### Brief
Nothing but the lines below between the line holding "<span>Moon</span>" and the line holding "<span>Saturn</span>", inclusive, should appear in the answer, each set down exactly.
Data listing START
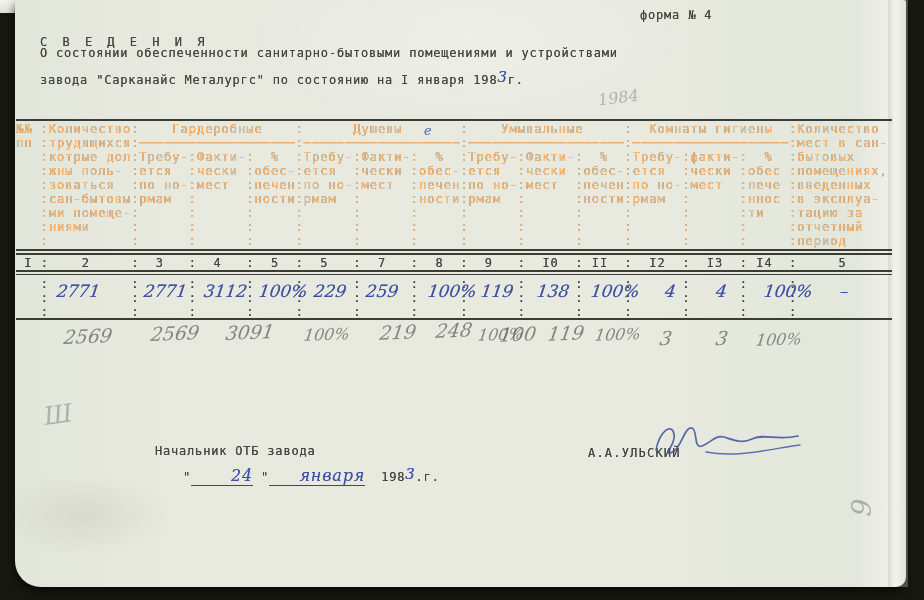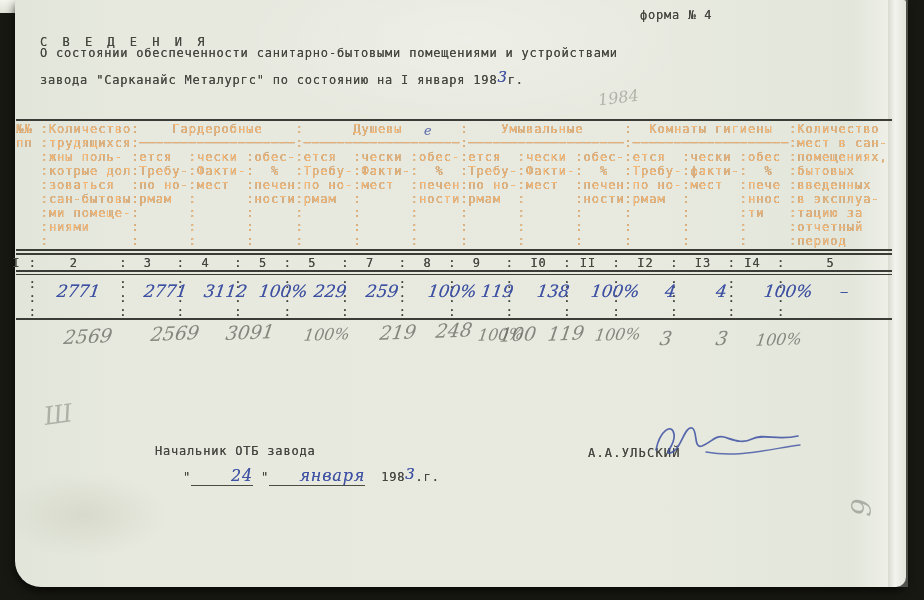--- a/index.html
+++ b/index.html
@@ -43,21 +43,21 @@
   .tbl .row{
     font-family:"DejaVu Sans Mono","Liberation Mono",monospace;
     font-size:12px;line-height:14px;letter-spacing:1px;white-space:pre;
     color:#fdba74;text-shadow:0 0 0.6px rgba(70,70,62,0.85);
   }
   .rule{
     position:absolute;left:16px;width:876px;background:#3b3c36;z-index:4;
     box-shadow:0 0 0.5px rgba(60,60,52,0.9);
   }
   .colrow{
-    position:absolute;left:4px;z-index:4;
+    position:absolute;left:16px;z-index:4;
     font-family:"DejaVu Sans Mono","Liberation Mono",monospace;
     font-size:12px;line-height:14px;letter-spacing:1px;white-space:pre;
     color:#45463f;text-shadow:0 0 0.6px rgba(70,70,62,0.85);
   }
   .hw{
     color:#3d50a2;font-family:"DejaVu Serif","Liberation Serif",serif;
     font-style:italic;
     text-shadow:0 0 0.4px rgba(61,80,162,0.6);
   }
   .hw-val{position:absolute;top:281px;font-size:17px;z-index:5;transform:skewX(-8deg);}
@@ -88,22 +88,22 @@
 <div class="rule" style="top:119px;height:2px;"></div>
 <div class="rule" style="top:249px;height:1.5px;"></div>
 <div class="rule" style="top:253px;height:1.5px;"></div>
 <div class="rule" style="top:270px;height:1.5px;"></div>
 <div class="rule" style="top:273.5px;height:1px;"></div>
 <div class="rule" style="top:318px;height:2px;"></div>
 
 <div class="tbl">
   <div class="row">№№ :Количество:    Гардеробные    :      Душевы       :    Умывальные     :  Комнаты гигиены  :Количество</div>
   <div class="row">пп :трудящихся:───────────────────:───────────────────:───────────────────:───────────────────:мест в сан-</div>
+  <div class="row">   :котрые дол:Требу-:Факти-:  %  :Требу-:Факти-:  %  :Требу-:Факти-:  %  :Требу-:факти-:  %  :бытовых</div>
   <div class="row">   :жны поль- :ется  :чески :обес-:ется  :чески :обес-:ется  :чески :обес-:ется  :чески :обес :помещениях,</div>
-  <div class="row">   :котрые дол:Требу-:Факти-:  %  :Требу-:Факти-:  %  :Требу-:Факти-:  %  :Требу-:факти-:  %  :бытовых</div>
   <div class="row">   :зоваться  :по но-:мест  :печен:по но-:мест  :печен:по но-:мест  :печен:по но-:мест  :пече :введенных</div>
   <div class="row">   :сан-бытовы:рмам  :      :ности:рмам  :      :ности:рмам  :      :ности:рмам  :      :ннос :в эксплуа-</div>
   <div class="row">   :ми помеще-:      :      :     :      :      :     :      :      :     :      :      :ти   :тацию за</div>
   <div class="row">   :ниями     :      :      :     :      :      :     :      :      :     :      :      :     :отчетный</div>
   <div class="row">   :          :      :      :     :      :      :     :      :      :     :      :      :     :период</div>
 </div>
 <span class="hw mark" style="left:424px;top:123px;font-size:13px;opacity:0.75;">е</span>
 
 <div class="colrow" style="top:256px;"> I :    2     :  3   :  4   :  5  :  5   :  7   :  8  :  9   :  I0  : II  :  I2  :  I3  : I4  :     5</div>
Data listing END
Data listing START
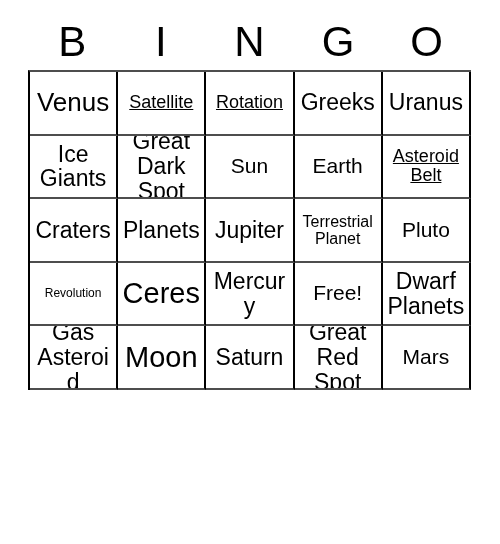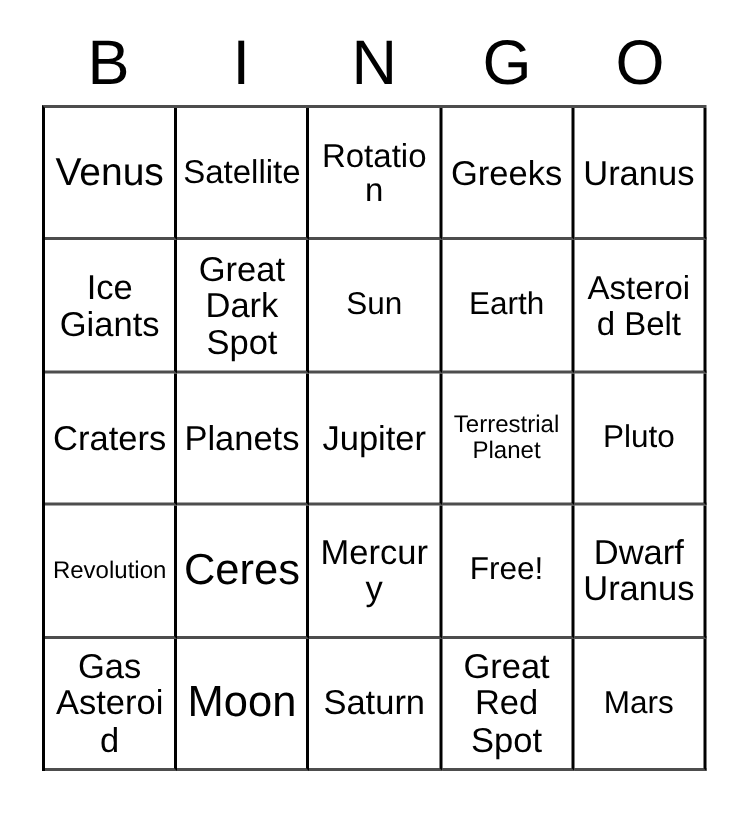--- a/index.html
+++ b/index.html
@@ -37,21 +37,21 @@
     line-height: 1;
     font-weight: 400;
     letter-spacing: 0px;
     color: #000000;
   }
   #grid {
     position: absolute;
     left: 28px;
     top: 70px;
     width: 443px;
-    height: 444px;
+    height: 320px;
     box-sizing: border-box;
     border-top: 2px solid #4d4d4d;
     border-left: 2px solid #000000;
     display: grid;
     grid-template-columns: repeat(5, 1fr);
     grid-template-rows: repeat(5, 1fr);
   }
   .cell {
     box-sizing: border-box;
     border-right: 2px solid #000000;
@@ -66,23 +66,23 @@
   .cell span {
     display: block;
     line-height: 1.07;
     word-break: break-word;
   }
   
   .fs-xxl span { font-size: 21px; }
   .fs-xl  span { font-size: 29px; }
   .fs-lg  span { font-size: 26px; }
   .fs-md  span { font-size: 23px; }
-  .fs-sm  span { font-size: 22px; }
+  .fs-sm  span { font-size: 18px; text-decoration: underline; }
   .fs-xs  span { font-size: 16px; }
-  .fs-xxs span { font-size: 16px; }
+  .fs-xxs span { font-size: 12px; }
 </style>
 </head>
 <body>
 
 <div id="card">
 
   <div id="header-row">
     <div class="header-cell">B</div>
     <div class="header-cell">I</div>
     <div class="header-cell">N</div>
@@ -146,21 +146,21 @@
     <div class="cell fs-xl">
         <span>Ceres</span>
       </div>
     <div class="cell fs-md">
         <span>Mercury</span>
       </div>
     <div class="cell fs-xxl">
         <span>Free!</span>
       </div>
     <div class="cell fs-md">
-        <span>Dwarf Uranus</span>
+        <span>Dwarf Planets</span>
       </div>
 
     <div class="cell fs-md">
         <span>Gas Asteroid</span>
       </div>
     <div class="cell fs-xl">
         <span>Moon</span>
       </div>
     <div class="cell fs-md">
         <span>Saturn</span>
Data listing END
### Problem solution
         <span>Moon</span>
       </div>
     <div class="cell fs-md">
         <span>Saturn</span>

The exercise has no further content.